▶ **TASK OBJECTIVE**
Everything from the line holding "text: Auditor ->" through the end of the records should be printed exactly, apart from the pictures.
[ENTRIES PROVIDED]
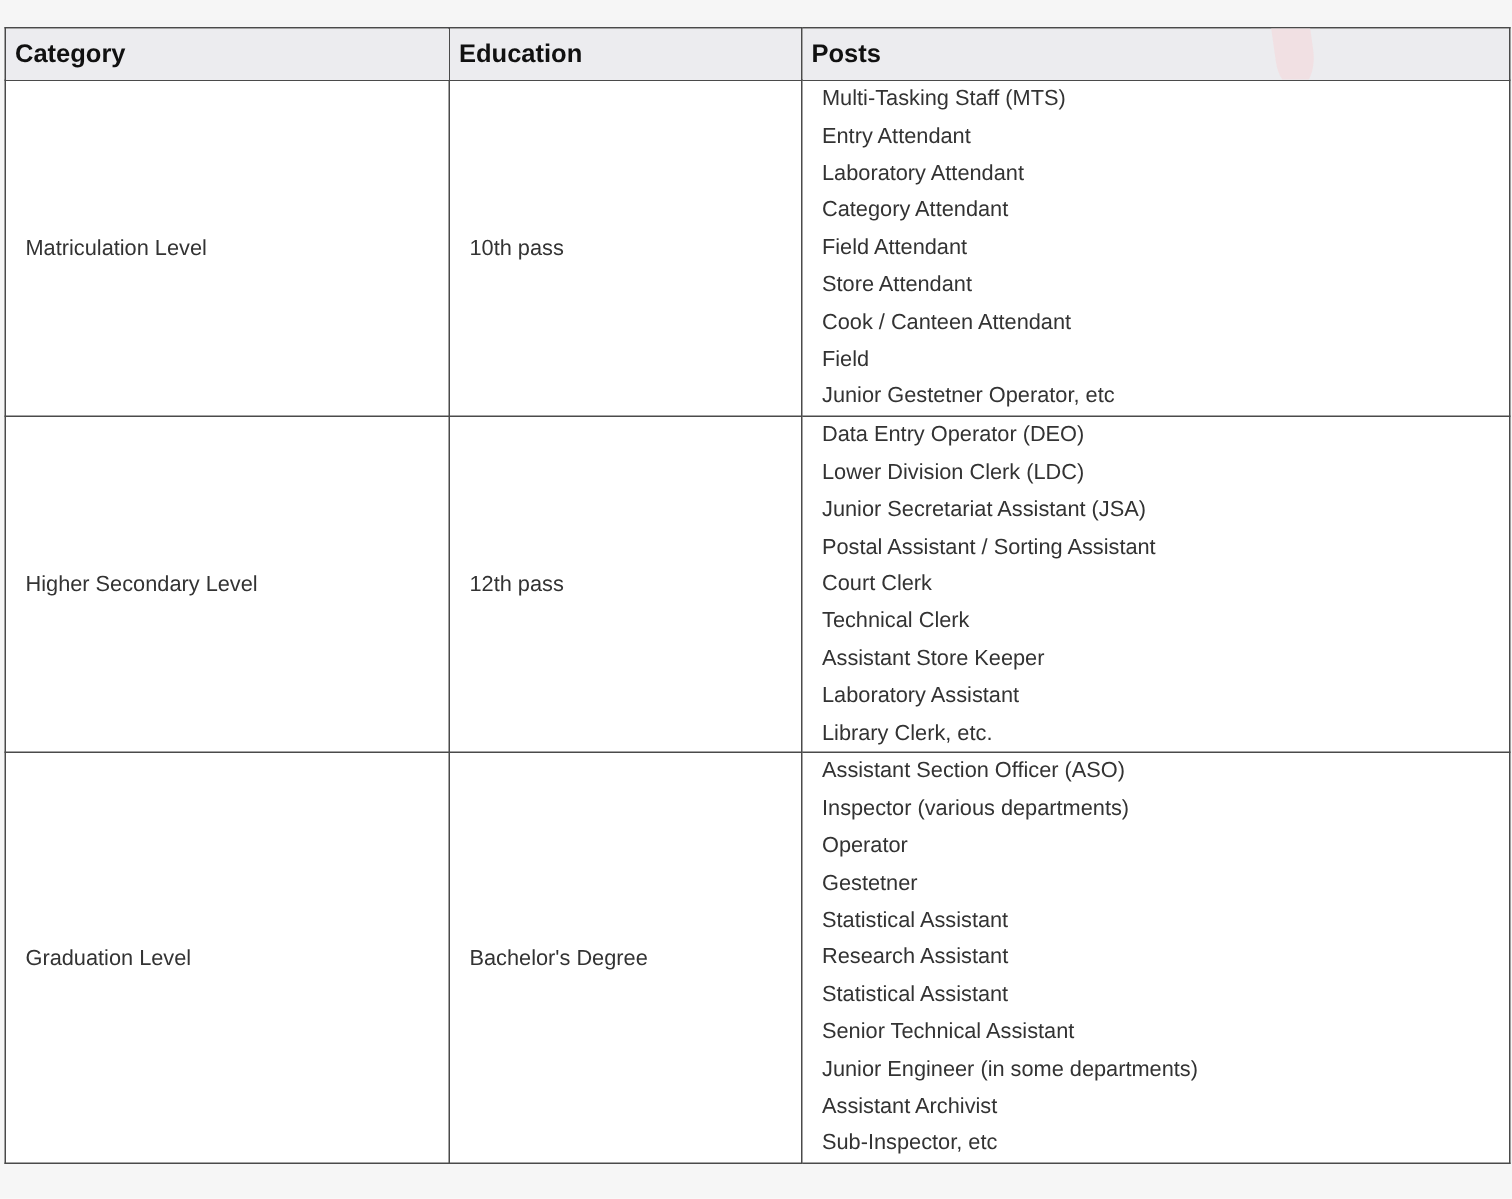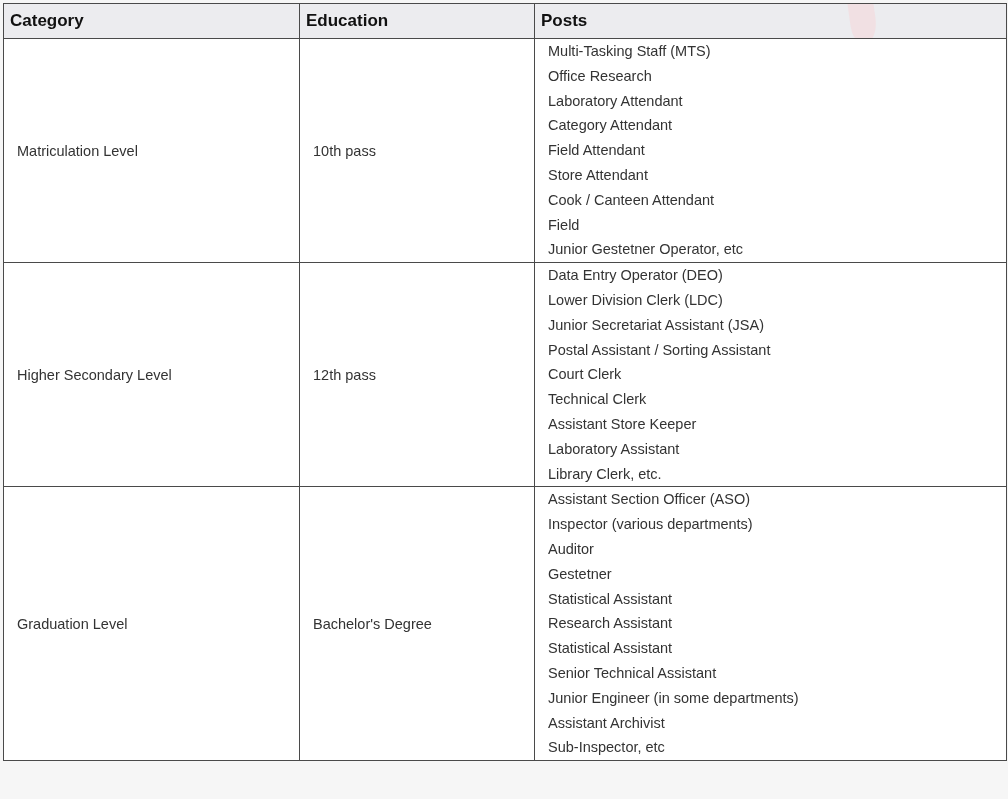"Category" .table-wrap { top: 3px -> 18px }
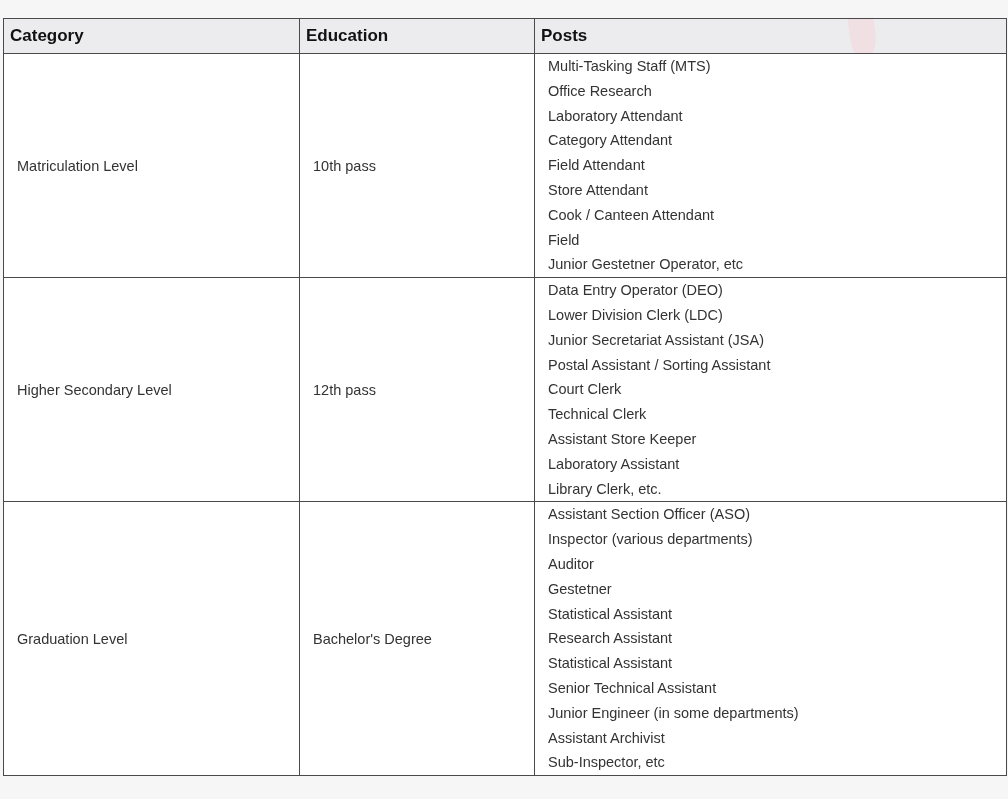"Office Research" li { text: Office Research -> Entry Attendant }
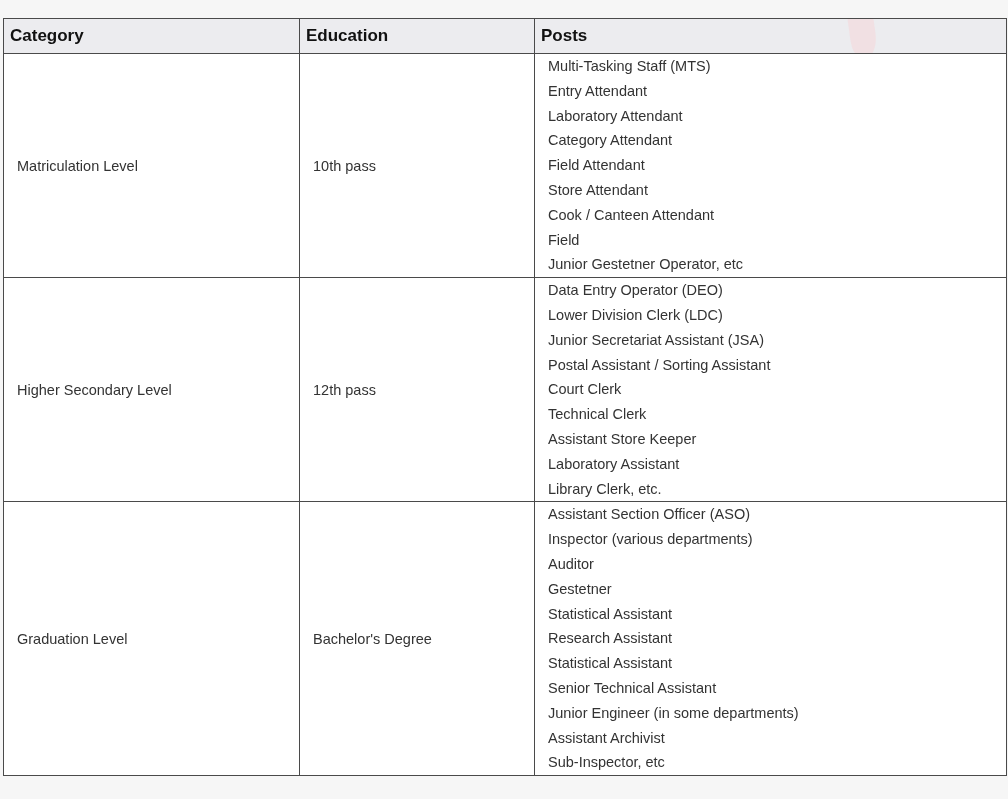"Auditor" li { text: Auditor -> Operator }
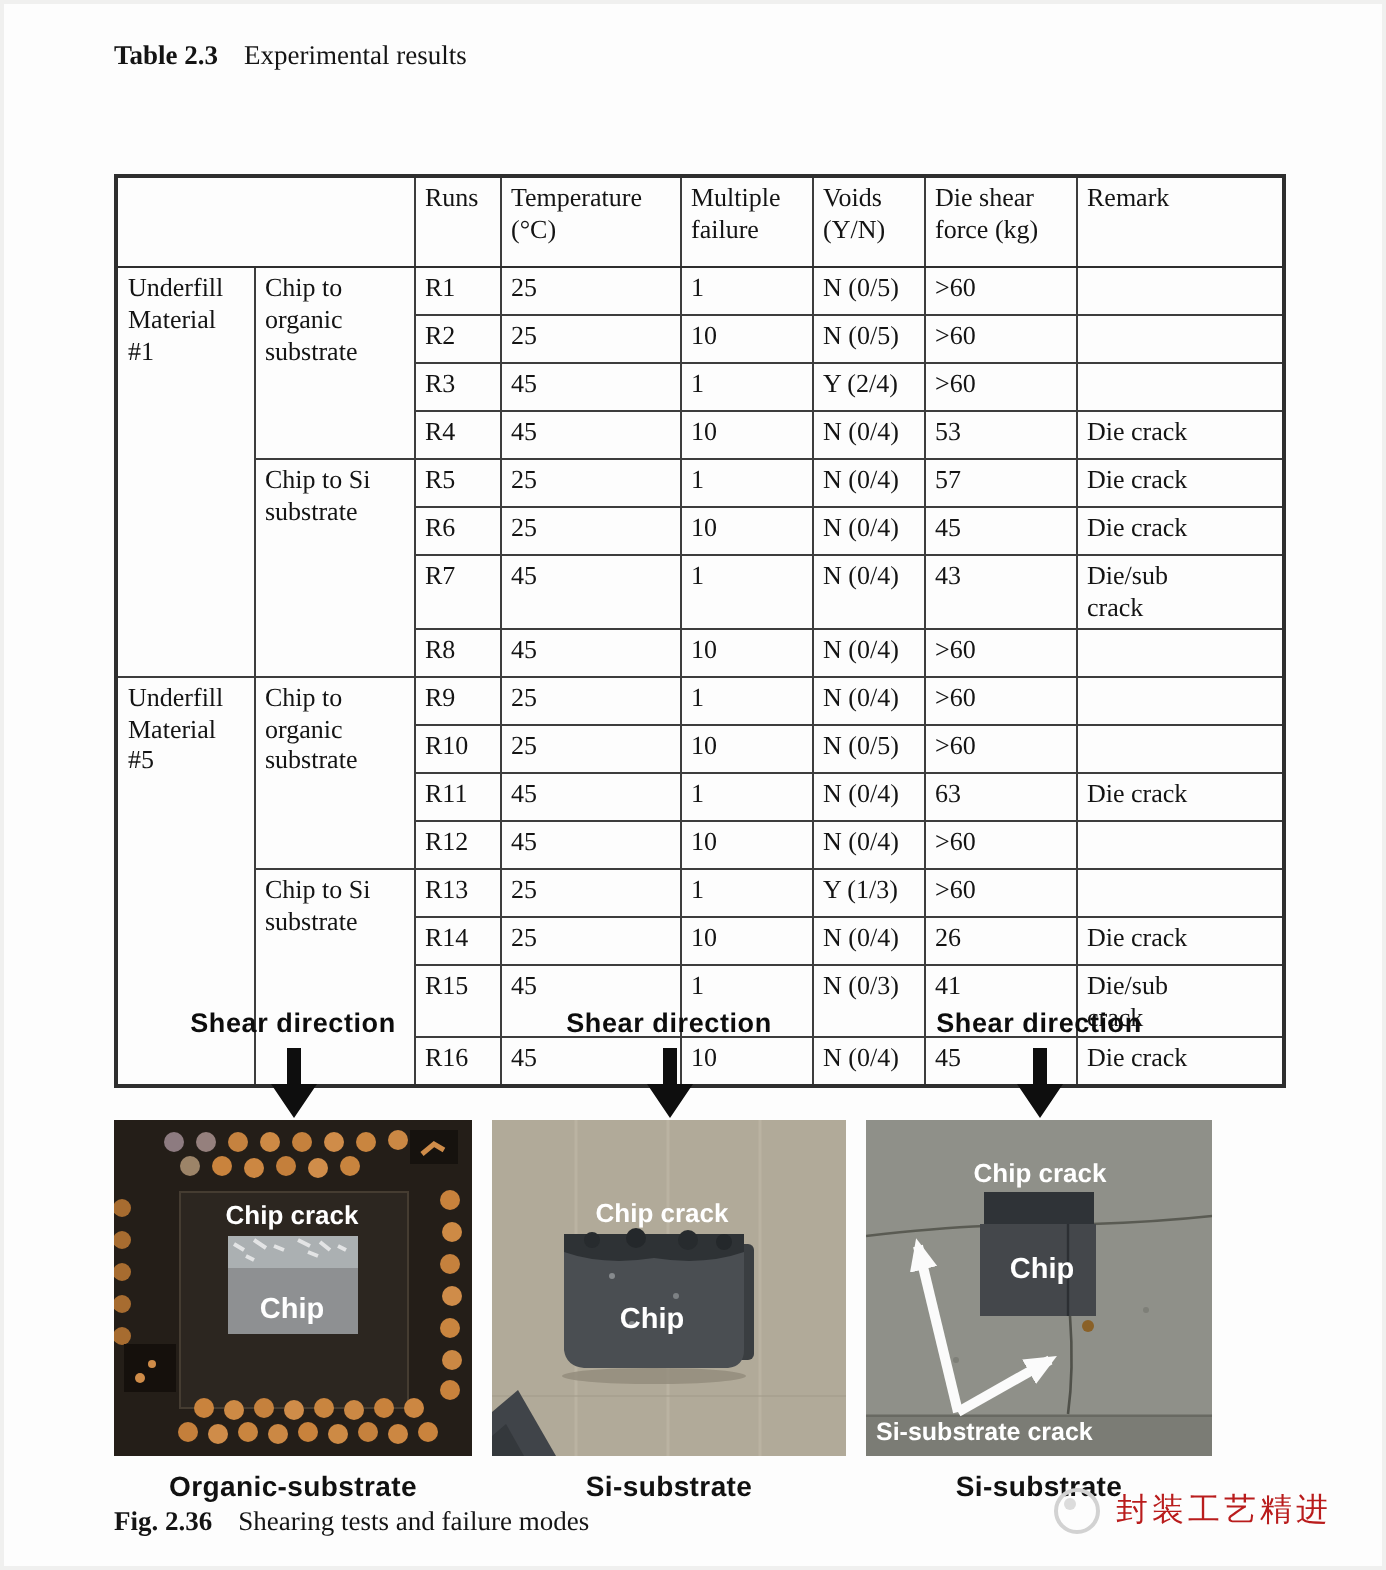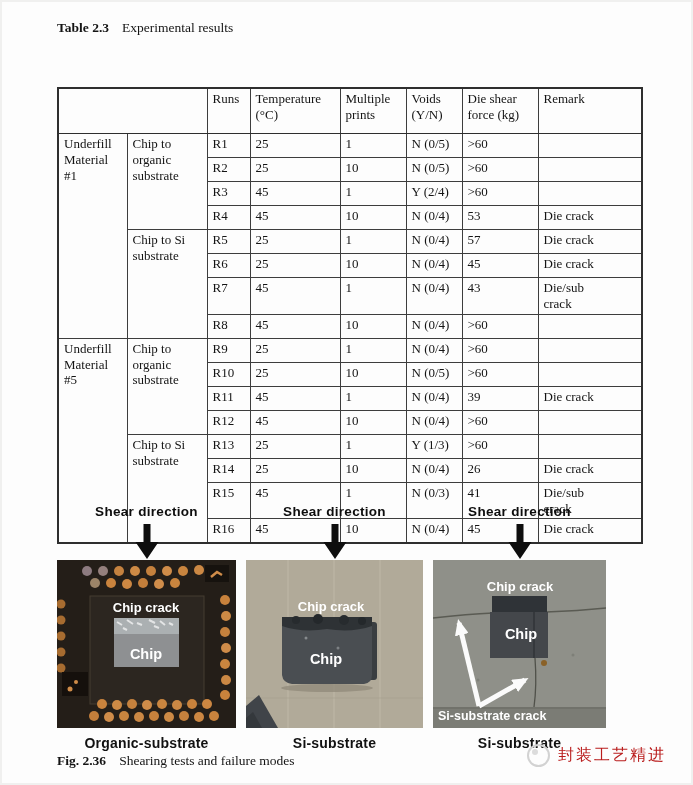"Multiple prints" th { text: prints -> failure }
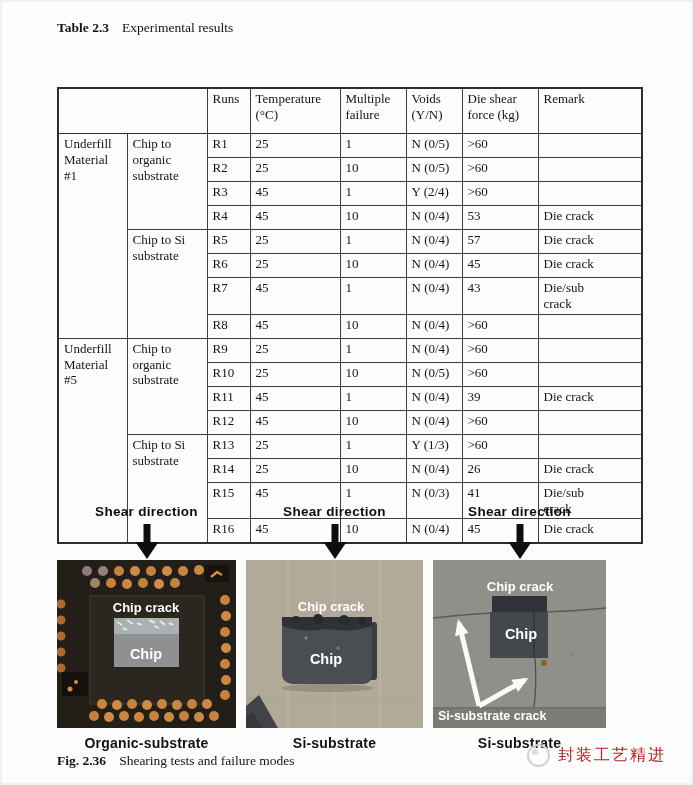"39" td { text: 39 -> 63 }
[/ENTRIES PROVIDED]
▶ **FINAL ANSWER**
"Auditor" li { text: Auditor -> Operator }
"Multiple prints" th { text: prints -> failure }
"39" td { text: 39 -> 63 }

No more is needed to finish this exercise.